Basuki menjelaskan pembangunan IKN tidak hanya berfokus pada pembangunan infrastruktur, tetapi juga disertai upaya memulihkan kawasan yang sebelumnya mengalami degradasi.

Pemulihan kawasan dilakukan agar wilayah tersebut kembali berfungsi sebagai ekosistem alami.

Otorita IKN menerapkan pendekatan rewilding dalam proses pemulihan lingkungan.

Basuki mengungkapkan, "Rewilding atau memulihkan proses ekologis alami, yaitu sebagai upaya mengembalikan fungsi ekosistem, bukan sekadar menanam kembali pohon."

Pendekatan rewilding dipilih karena sebagian kawasan IKN sebelumnya didominasi perkebunan monokultur.

Kawasan perkebunan monokultur memiliki tingkat keanekaragaman hayati yang lebih rendah dibandingkan hutan alami.

Koridor Satwa dan Target Kawasan Lindung

Otorita IKN menegaskan pembangunan ibu kota baru dilakukan bersamaan dengan upaya meningkatkan kualitas lingkungan.

Salah satu langkah yang dilakukan adalah membangun koridor satwa liar untuk menghubungkan kembali habitat yang sebelumnya terfragmentasi.

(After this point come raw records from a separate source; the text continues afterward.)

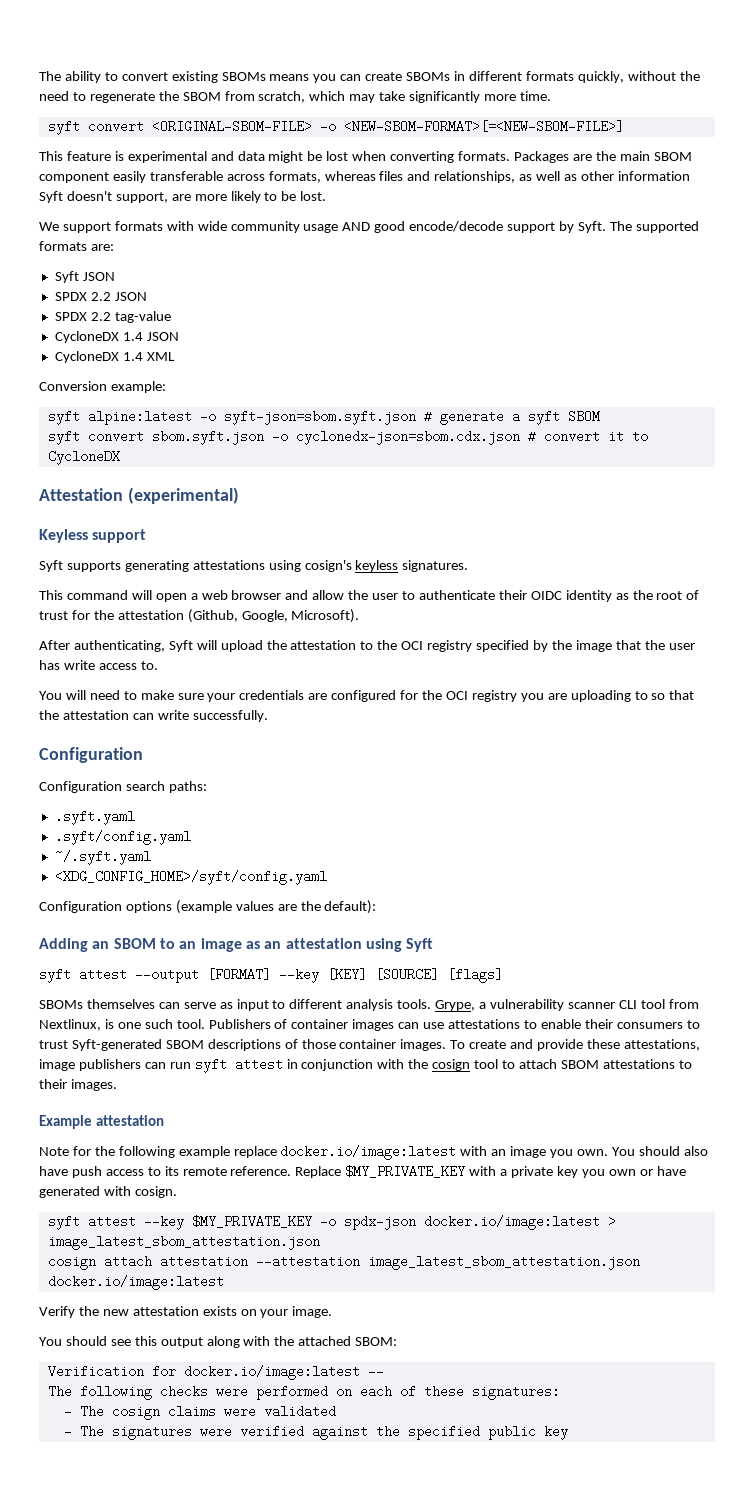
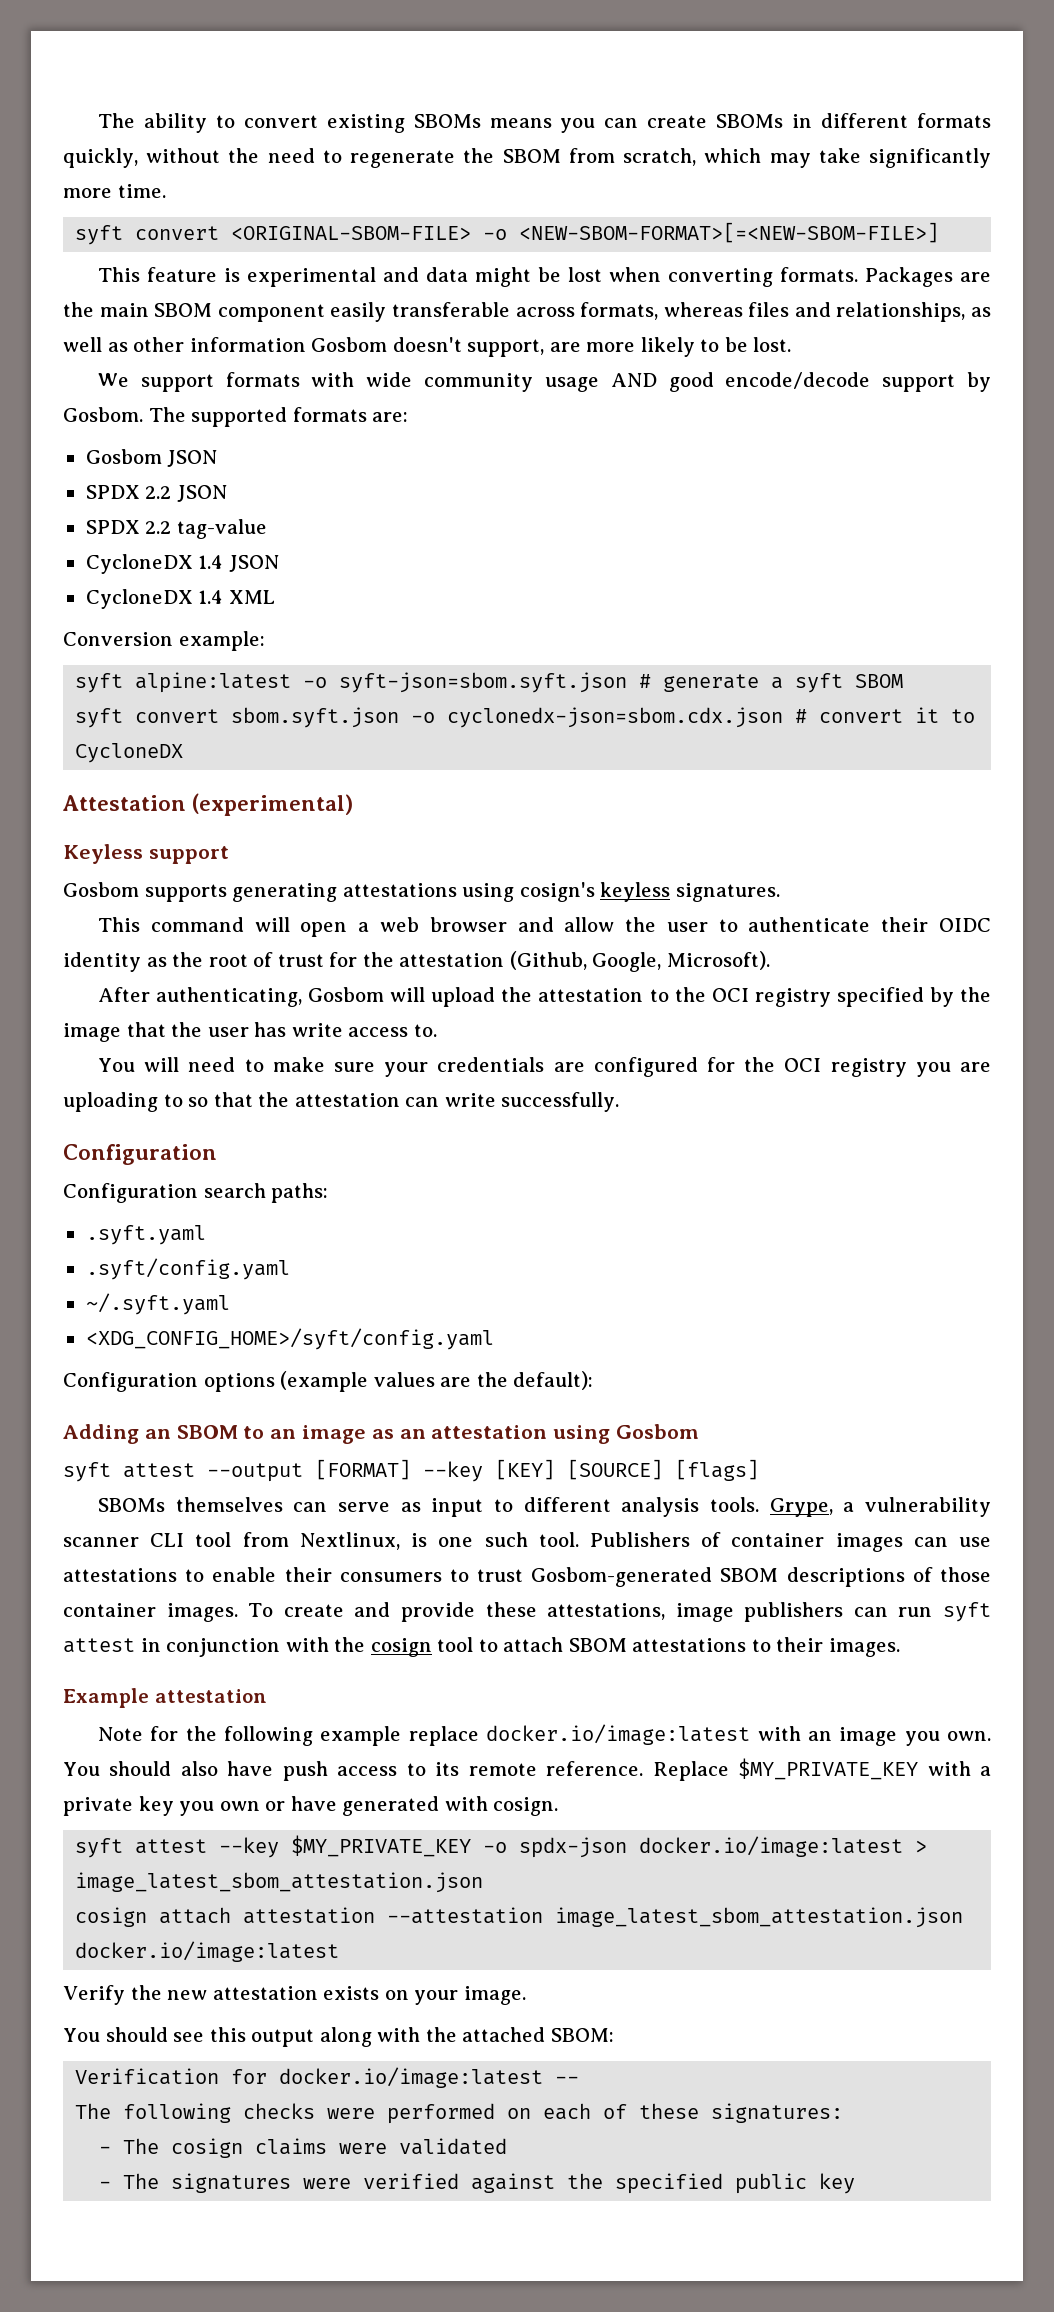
- Packages are the main SBOM component easily transferable across formats, whereas files and relationships, as well as other information Syft doesn't support, are more likely to be lost.
+ Packages are the main SBOM component easily transferable across formats, whereas files and relationships, as well as other information Gosbom doesn't support, are more likely to be lost.
- We support formats with wide community usage AND good encode/decode support by Syft.
+ We support formats with wide community usage AND good encode/decode support by Gosbom.
- Syft JSON
+ Gosbom JSON
- Syft supports generating attestations using cosign's keyless signatures.
+ Gosbom supports generating attestations using cosign's keyless signatures.
- After authenticating, Syft will upload the attestation to the OCI registry specified by the image that the user has write access to.
+ After authenticating, Gosbom will upload the attestation to the OCI registry specified by the image that the user has write access to.
- Adding an SBOM to an image as an attestation using Syft
+ Adding an SBOM to an image as an attestation using Gosbom
- Publishers of container images can use attestations to enable their consumers to trust Syft-generated SBOM descriptions of those container images.
+ Publishers of container images can use attestations to enable their consumers to trust Gosbom-generated SBOM descriptions of those container images.

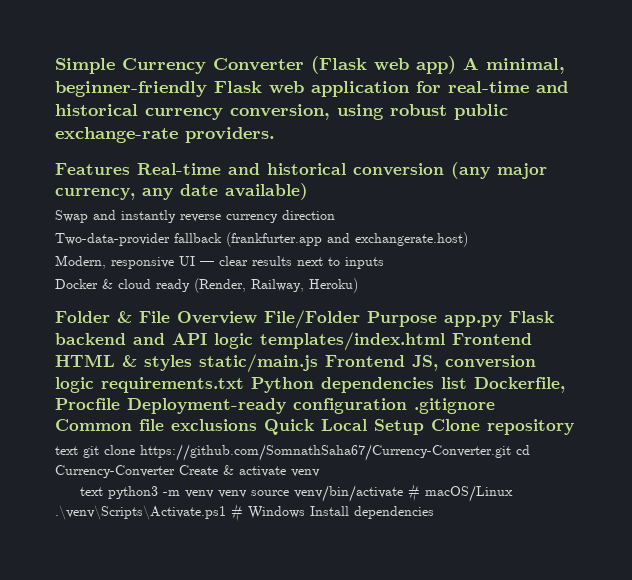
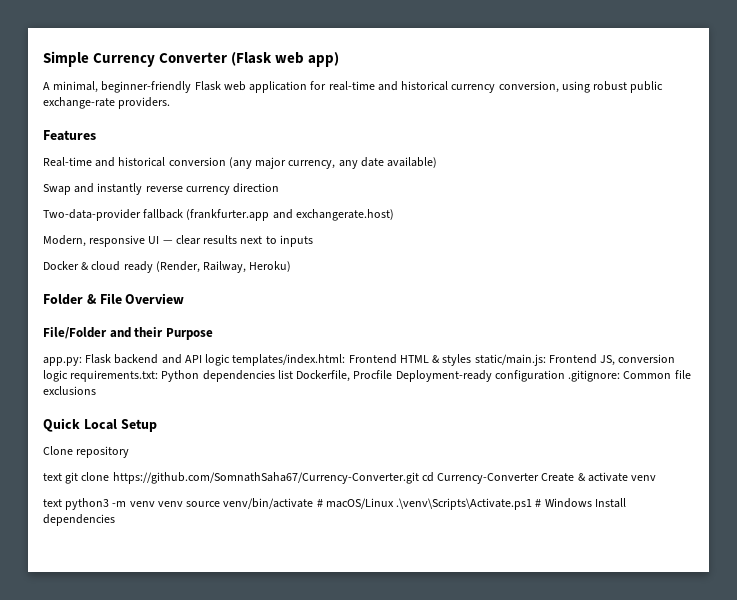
- Simple Currency Converter (Flask web app) A minimal, beginner-friendly Flask web application for real-time and historical currency conversion, using robust public exchange-rate providers.
+ Simple Currency Converter (Flask web app)
+ A minimal, beginner-friendly Flask web application for real-time and historical currency conversion, using robust public exchange-rate providers.
- Features Real-time and historical conversion (any major currency, any date available)
+ Features
+ Real-time and historical conversion (any major currency, any date available)
- Folder & File Overview File/Folder Purpose app.py Flask backend and API logic templates/index.html Frontend HTML & styles static/main.js Frontend JS, conversion logic requirements.txt Python dependencies list Dockerfile, Procfile Deployment-ready configuration .gitignore Common file exclusions Quick Local Setup Clone repository
+ Folder & File Overview
+ File/Folder and their Purpose
+ app.py: Flask backend and API logic templates/index.html: Frontend HTML & styles static/main.js: Frontend JS, conversion logic requirements.txt: Python dependencies list Dockerfile, Procfile Deployment-ready configuration .gitignore: Common file exclusions
+ Quick Local Setup
+ Clone repository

Basuki mengatakan, "Dua koridor satwa telah dibangun di kawasan Jalan Tol Balikpapan-IKN sebagai bagian dari upaya menjaga keanekaragaman hayati."

Otorita IKN menargetkan 65 persen wilayah ibu kota baru Indonesia tetap dipertahankan sebagai kawasan lindung.

Menurut Basuki, keberhasilan pembangunan kota hutan tidak hanya dinilai dari jumlah pohon yang ditanam.

Keberhasilan pembangunan juga diukur dari kemampuan memulihkan ekosistem sehingga alam dan pembangunan dapat tumbuh secara berdampingan.